Thank you both for sharing your different approaches to solving this problem! Jonathon, where do you see that we could get the ball rolling? It seems to me we need to put this idea in front of a large enough entity (i.e. Google or the government) who can influence this. For the healthcare domain, what companies can we look to for the next challenge? Where do we share these ideas to see government incentives form? Bodhisattya, I think you are right that engagement and benefit from multiple sides would stimulate engagement. Previous posts have mentioned this model as well, mostly with start-up companies. Do you think this can succeed with a small group or does this model need to be absorbed by a healthcare data giant? Could this be implemented through insurance companies?
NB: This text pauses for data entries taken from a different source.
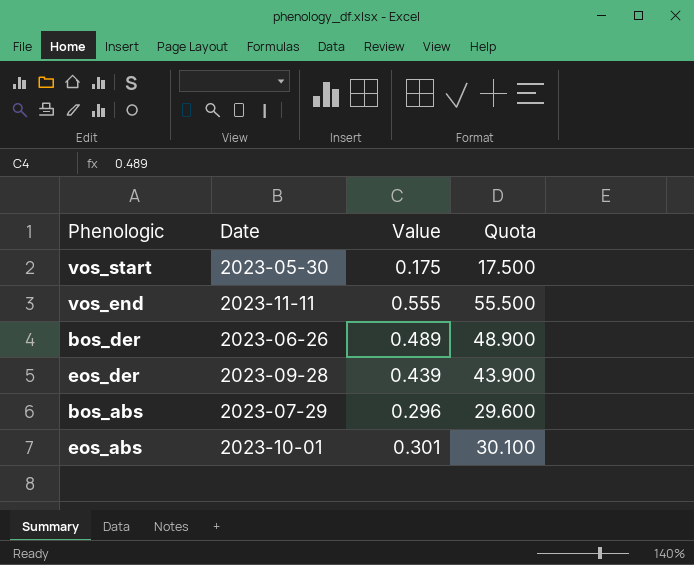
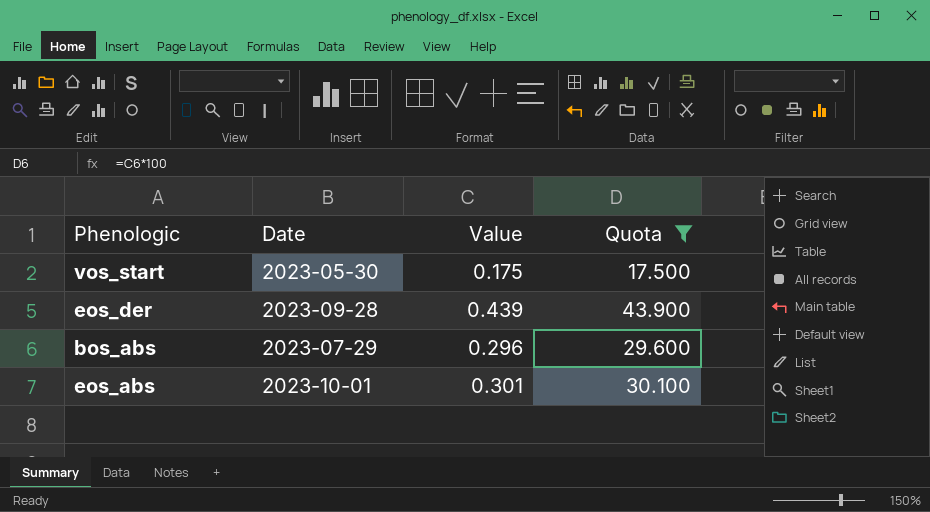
filter: none -> Quota <= 43.900

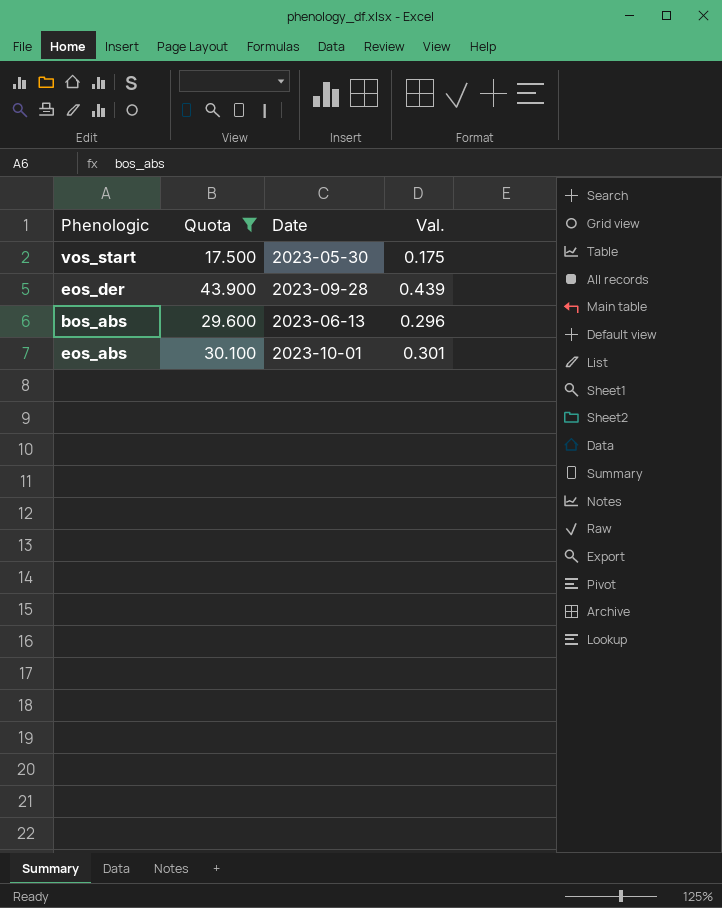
column Quota | position: 4 -> 2
column name: Value -> Val.
bos_abs | Date: 2023-07-29 -> 2023-06-13

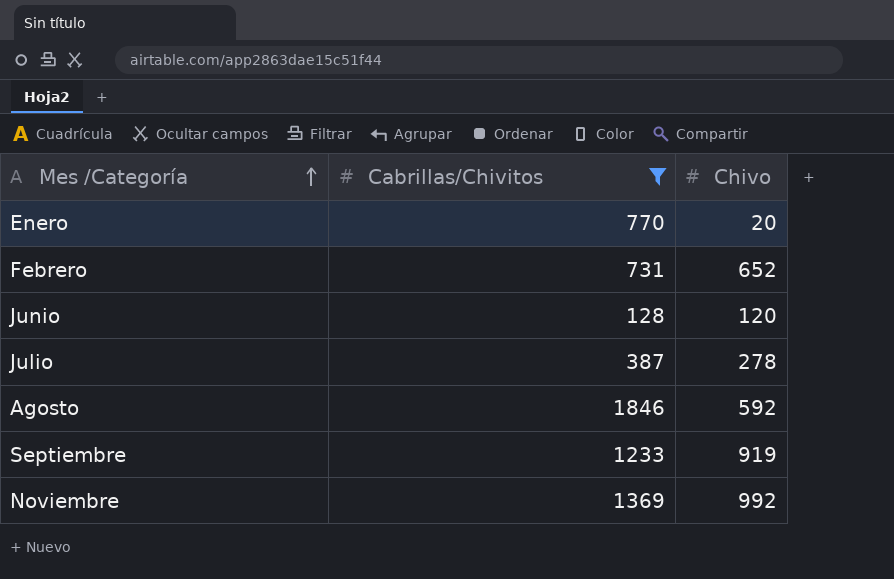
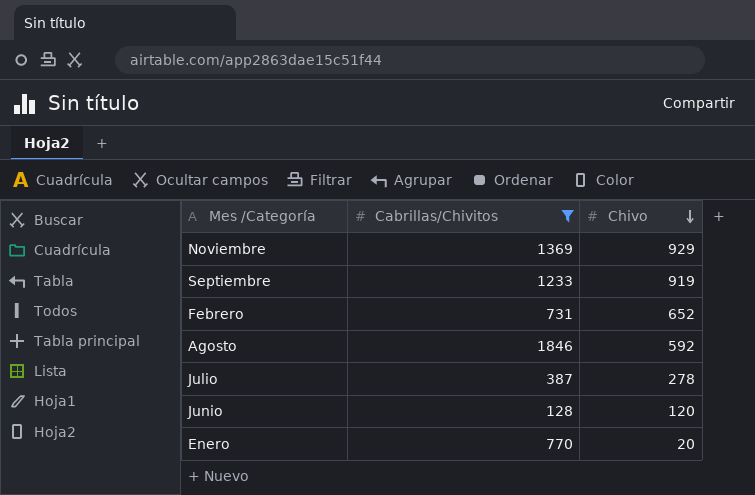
row order: Mes /Categoría ascending -> Chivo descending
Noviembre | Chivo: 992 -> 929

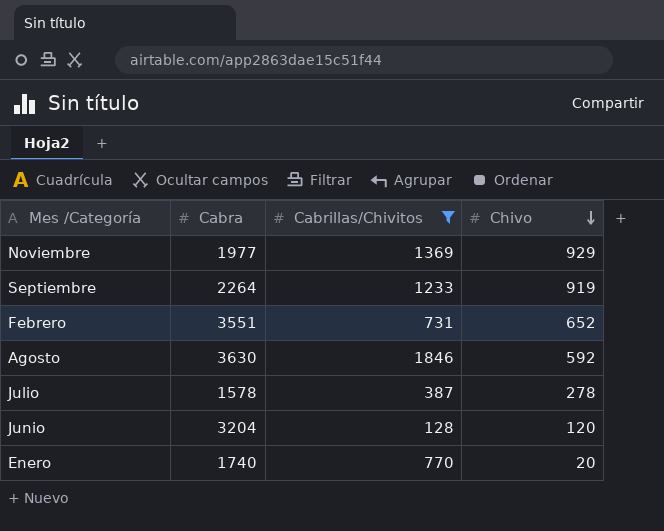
column Cabra | position: none -> 2

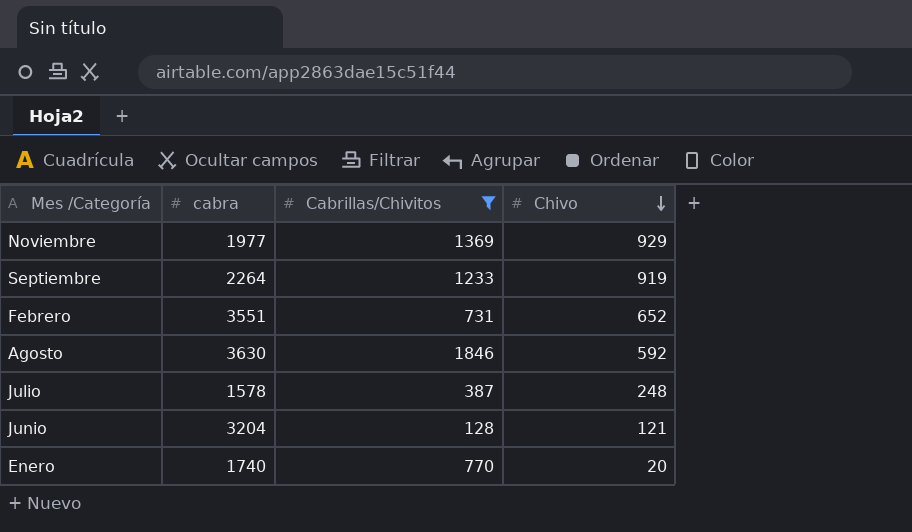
column name: Cabra -> cabra
Julio | Chivo: 278 -> 248
Junio | Chivo: 120 -> 121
Google, Amazon, Microsoft, General Electric and many other big names are moving into healthcare. This is very similar to our current commercial space race. The government offered contracts for supply missions to the International Space Station and commercial companies made it happen.

Increasing Meaningful Use funding will do the trick. The government sets the bar and companies rise to the challenge.

We're past the "Too big to fail" point. Like computers and the internet, data sharing and interoperability is happening. How long it will take is the only variable.